**Supplied material**.
________________________
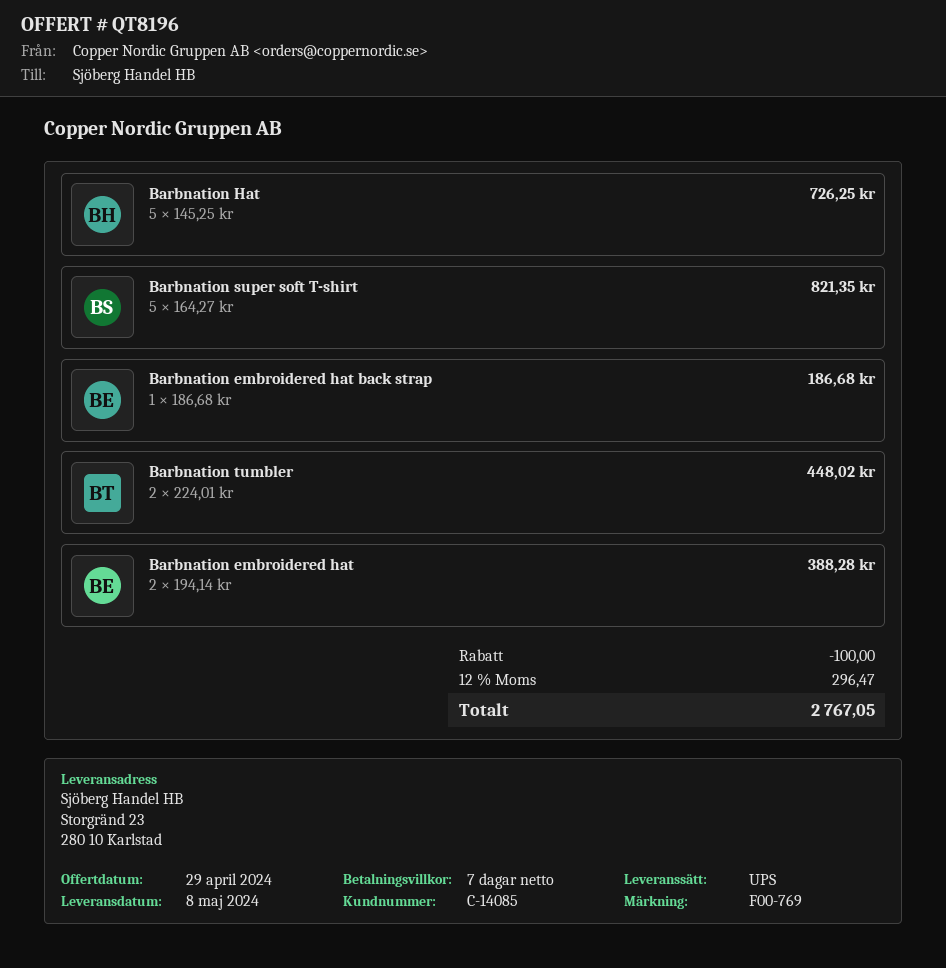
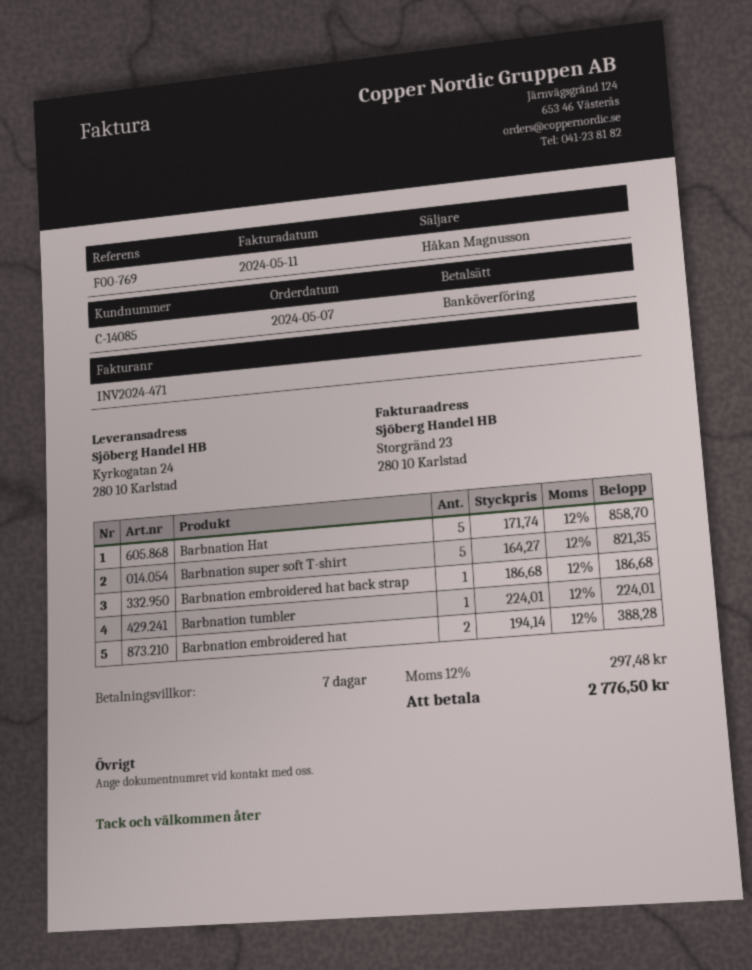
ship to: Storgränd 23, 280 10 Karlstad -> Kyrkogatan 24, 280 10 Karlstad
Barbnation Hat: 5 x 145.25 = 726.25 -> 5 x 171.74 = 858.70
Barbnation tumbler: 2 x 224.01 = 448.02 -> 1 x 224.01 = 224.01
discount: 100.00 -> none
tax: 12% = 296.47 -> 12% = 297.48
total: 2767.05 -> 2776.50

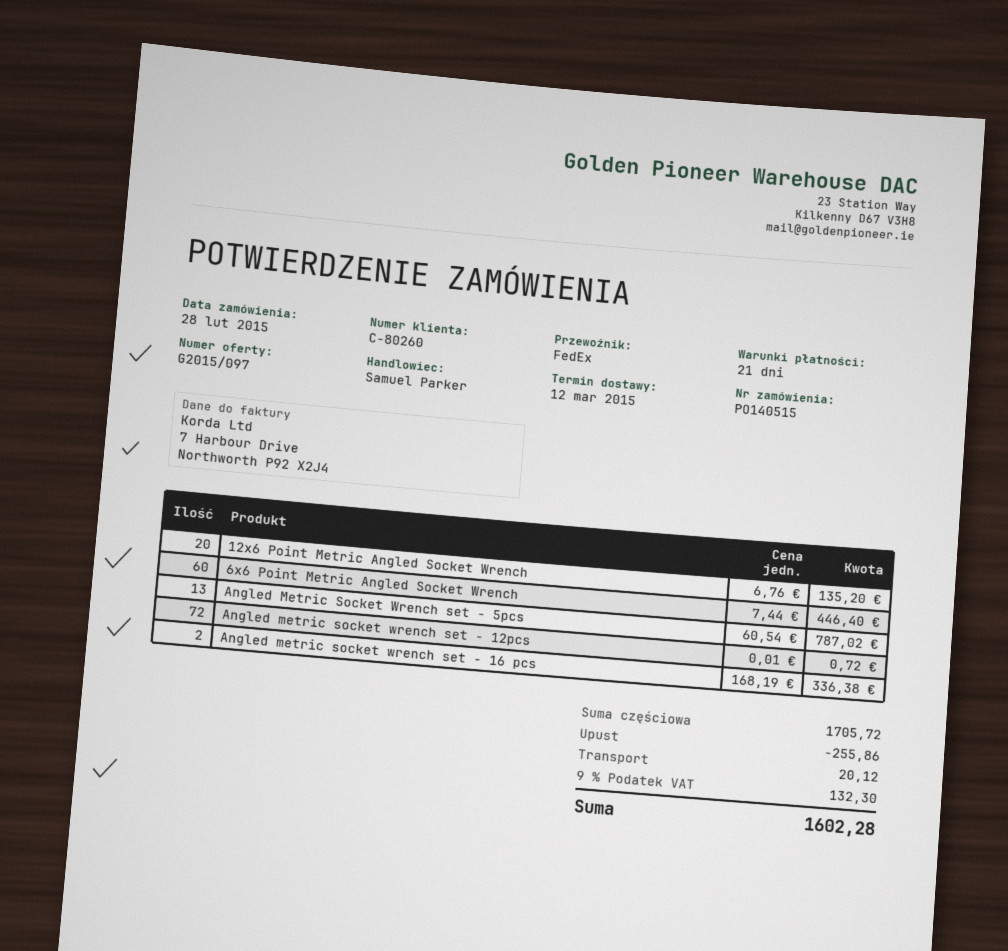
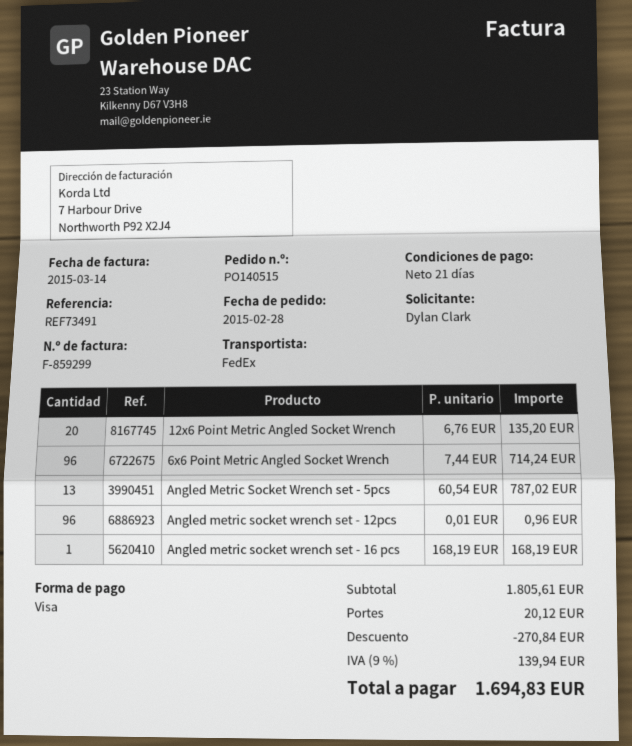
6x6 Point Metric Angled Socket Wrench: 60 x 7.44 = 446.40 -> 96 x 7.44 = 714.24
Angled metric socket wrench set - 12pcs: 72 x 0.01 = 0.72 -> 96 x 0.01 = 0.96
Angled metric socket wrench set - 16 pcs: 2 x 168.19 = 336.38 -> 1 x 168.19 = 168.19
subtotal: 1705.72 -> 1805.61
discount: 255.86 -> 270.84
tax: 9% = 132.30 -> 9% = 139.94
total: 1602.28 -> 1694.83

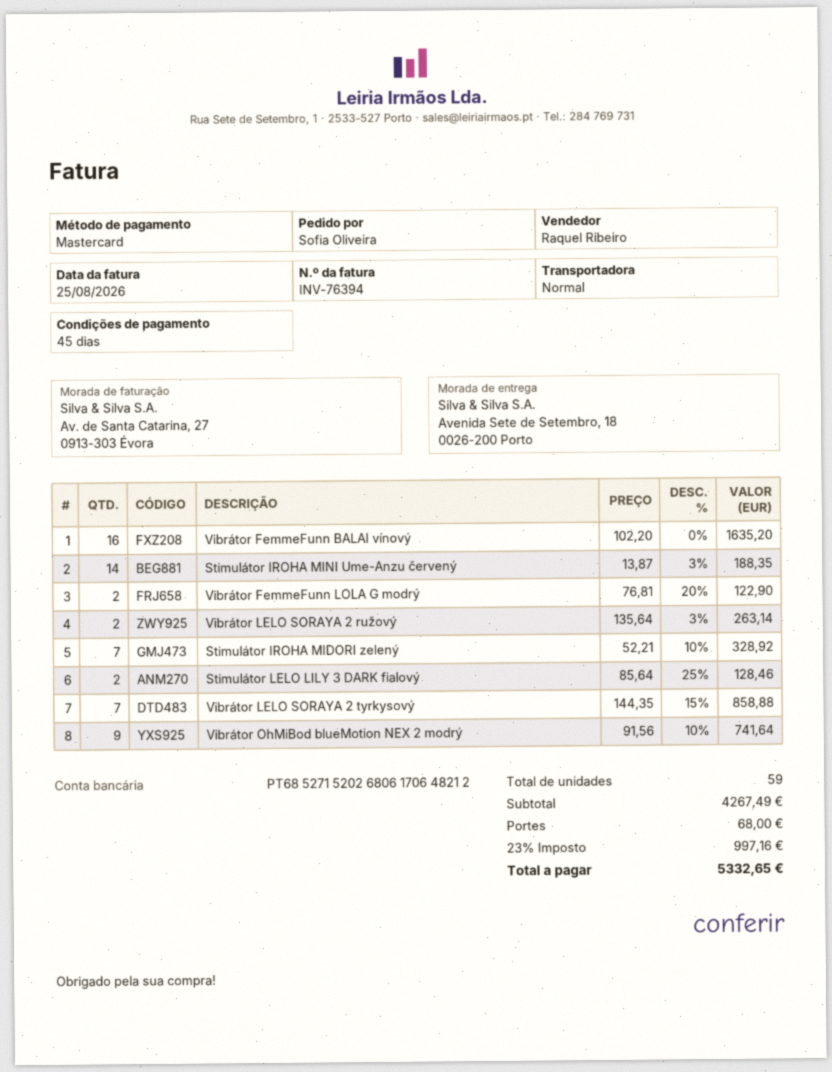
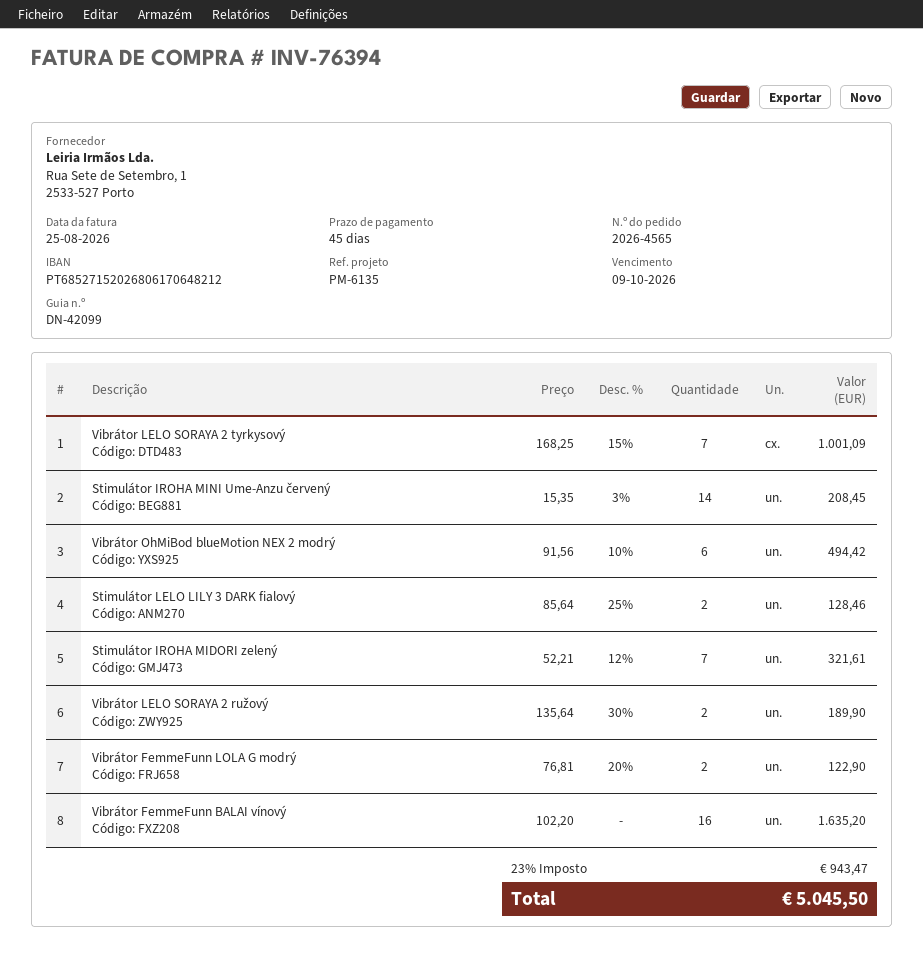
Stimulátor IROHA MINI Ume-Anzu červený: 14 x 13.87 - 3% = 188.35 -> 14 x 15.35 - 3% = 208.45
Vibrátor LELO SORAYA 2 ružový: 2 x 135.64 - 3% = 263.14 -> 2 x 135.64 - 30% = 189.90
Stimulátor IROHA MIDORI zelený: 7 x 52.21 - 10% = 328.92 -> 7 x 52.21 - 12% = 321.61
Vibrátor LELO SORAYA 2 tyrkysový: 7 x 144.35 - 15% = 858.88 -> 7 x 168.25 - 15% = 1001.09
Vibrátor OhMiBod blueMotion NEX 2 modrý: 9 x 91.56 - 10% = 741.64 -> 6 x 91.56 - 10% = 494.42
shipping: 68.00 -> none
tax: 23% = 997.16 -> 23% = 943.47
total: 5332.65 -> 5045.50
________________________
**Directions**. In the records above, collect each line with "LELO".

**Exercise solution**.
Vibrátor LELO SORAYA 2 ružový: 2 x 135.64 - 3% = 263.14 -> 2 x 135.64 - 30% = 189.90
Vibrátor LELO SORAYA 2 tyrkysový: 7 x 144.35 - 15% = 858.88 -> 7 x 168.25 - 15% = 1001.09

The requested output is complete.